Getting to work with R: navigating directories

Now we can get to work using some commands. First, lets see what directory we are in. To do so, type the following command into the script:

getwd()

To execute this command, make sure your cursor is on the same line the command is written. Then click the Run button that is just above the first line of your script in the header of the Source pane.

In the console, you can expect to see the output with the current directory you are in

Note: Since we will be learning several commands, we may already want to keep some short notes in our script to explain the purpose of the command. Entering a # before any line in an R script turns that line into a comment, which R will not try to interpret as code.
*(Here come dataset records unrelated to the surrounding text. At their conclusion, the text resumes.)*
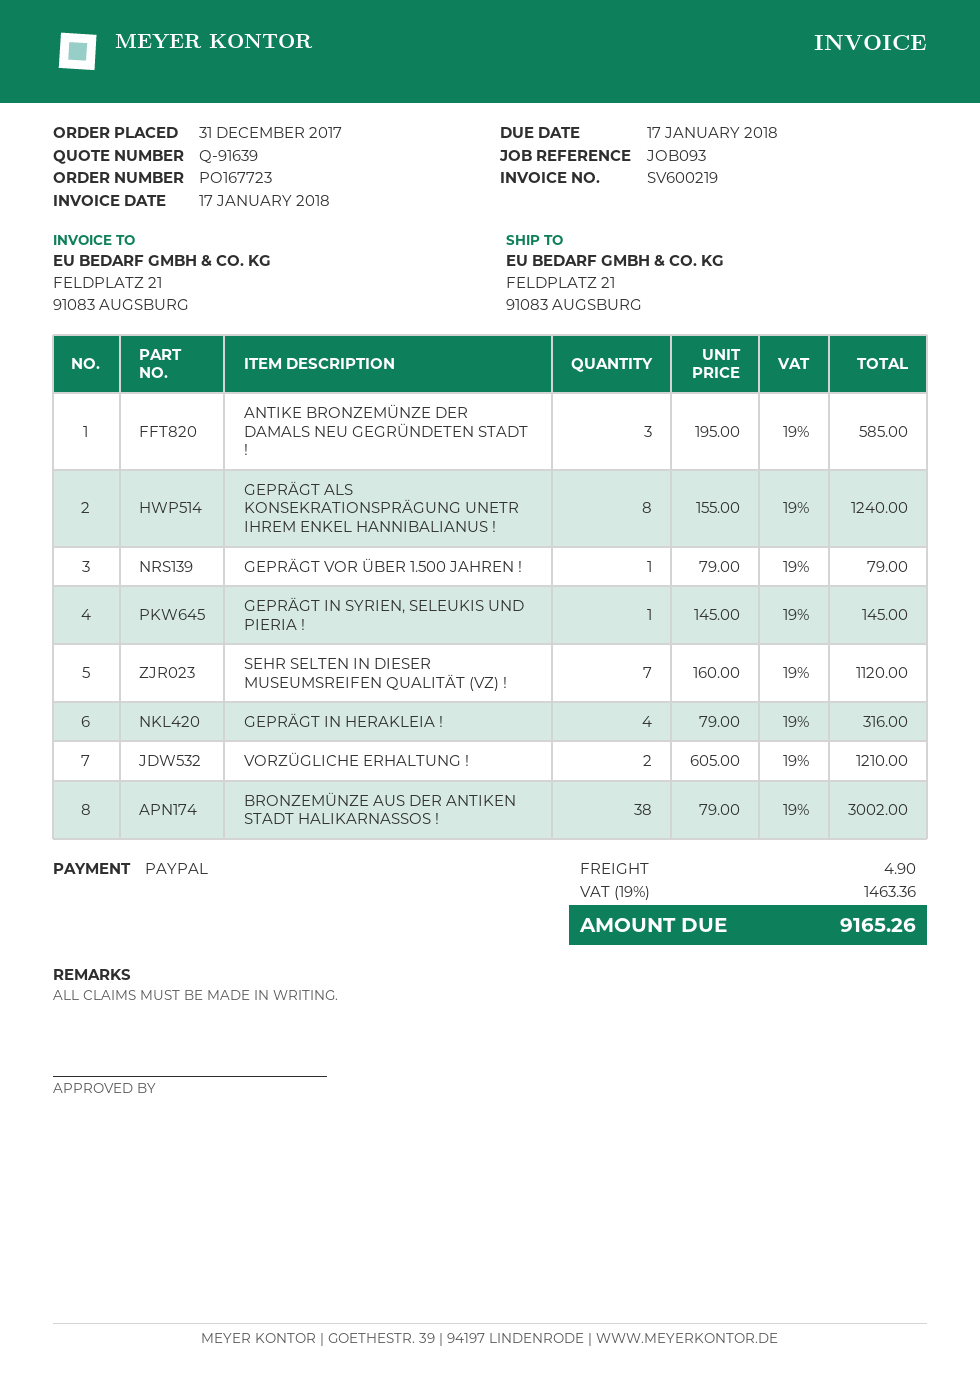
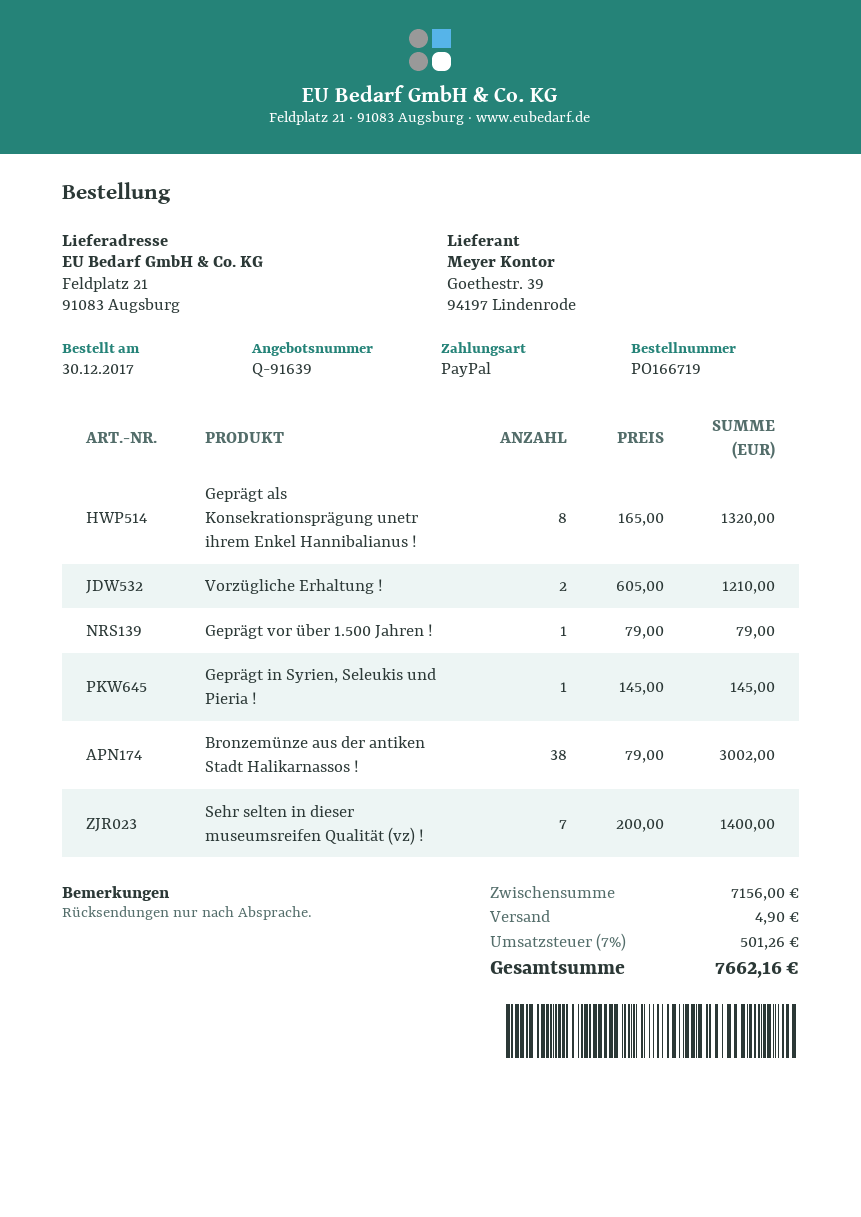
order number: PO167723 -> PO166719
order date: 2017-12-31 -> 2017-12-30
ANTIKE BRONZEMÜNZE DER DAMALS NEU GEGRÜNDETEN STADT !: 3 x 195.00 = 585.00 -> none
GEPRÄGT ALS KONSEKRATIONSPRÄGUNG UNETR IHREM ENKEL HANNIBALIANUS !: 8 x 155.00 = 1240.00 -> 8 x 165.00 = 1320.00
SEHR SELTEN IN DIESER MUSEUMSREIFEN QUALITÄT (VZ) !: 7 x 160.00 = 1120.00 -> 7 x 200.00 = 1400.00
GEPRÄGT IN HERAKLEIA !: 4 x 79.00 = 316.00 -> none
tax: 19% = 1463.36 -> 7% = 501.26
total: 9165.26 -> 7662.16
Edit your script to include a comment on the purpose of commands you are learning, e.g.:

# this command shows the current working directory
getwd()

Using functions in R

A function in R (or any computing language) is a short program that takes some input and returns some output. getwd() is a function!
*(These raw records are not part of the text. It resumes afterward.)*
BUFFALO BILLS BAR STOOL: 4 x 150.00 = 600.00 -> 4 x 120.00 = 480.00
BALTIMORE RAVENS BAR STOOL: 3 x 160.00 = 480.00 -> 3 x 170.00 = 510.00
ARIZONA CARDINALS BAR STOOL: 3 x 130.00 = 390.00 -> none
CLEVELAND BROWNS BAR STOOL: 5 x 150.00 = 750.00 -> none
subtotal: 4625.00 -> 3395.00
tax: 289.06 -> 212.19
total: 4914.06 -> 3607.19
an R function has three key properties: - Functions have a name (e.g. dir, getwd); note that functions are case sensitive! - Following the name, functions have a pair of () - Inside the parentheses, a function may take 0 or more arguments

An argument may be a specific input for your function and/or may modify the function’s behavior. For example the function round() will round a number with a decimal:

# This will round a number to the nearest integer
round(3.14)
## [1] 3

Getting help with function arguments

What if you wanted to round to one significant digit? round() can do this, but you may first need to read the help to find out how. To see the help (In R sometimes also called a “vignette”) enter a ? in front of the function name:

?round()

The “Help” tab will show you information. You will slowly learn how to read and make sense of help files. Checking the “Usage” or “Examples” headings is often a good place to look first. If you look under “Arguments,” we also see what arguments we can pass to this function to modify its behavior. You can also see a function’s argument using the args() function:

args(round)
## function (x, digits = 0) 
## NULL

round() takes two arguments, x, which is the number to be rounded, and a digits argument. The = sign indicates that a default (in this case 0) is already set. Since x is not set, round() requires we provide it, in contrast to digits where R will use the default value 0 unless you explicitly provide a different value. We can explicitly set the digits parameter when we call the function:

round(3.14159, digits = 2)
## [1] 3.14

R basics

Creating objects in R

What might be called a variable in many languages is called an object in R.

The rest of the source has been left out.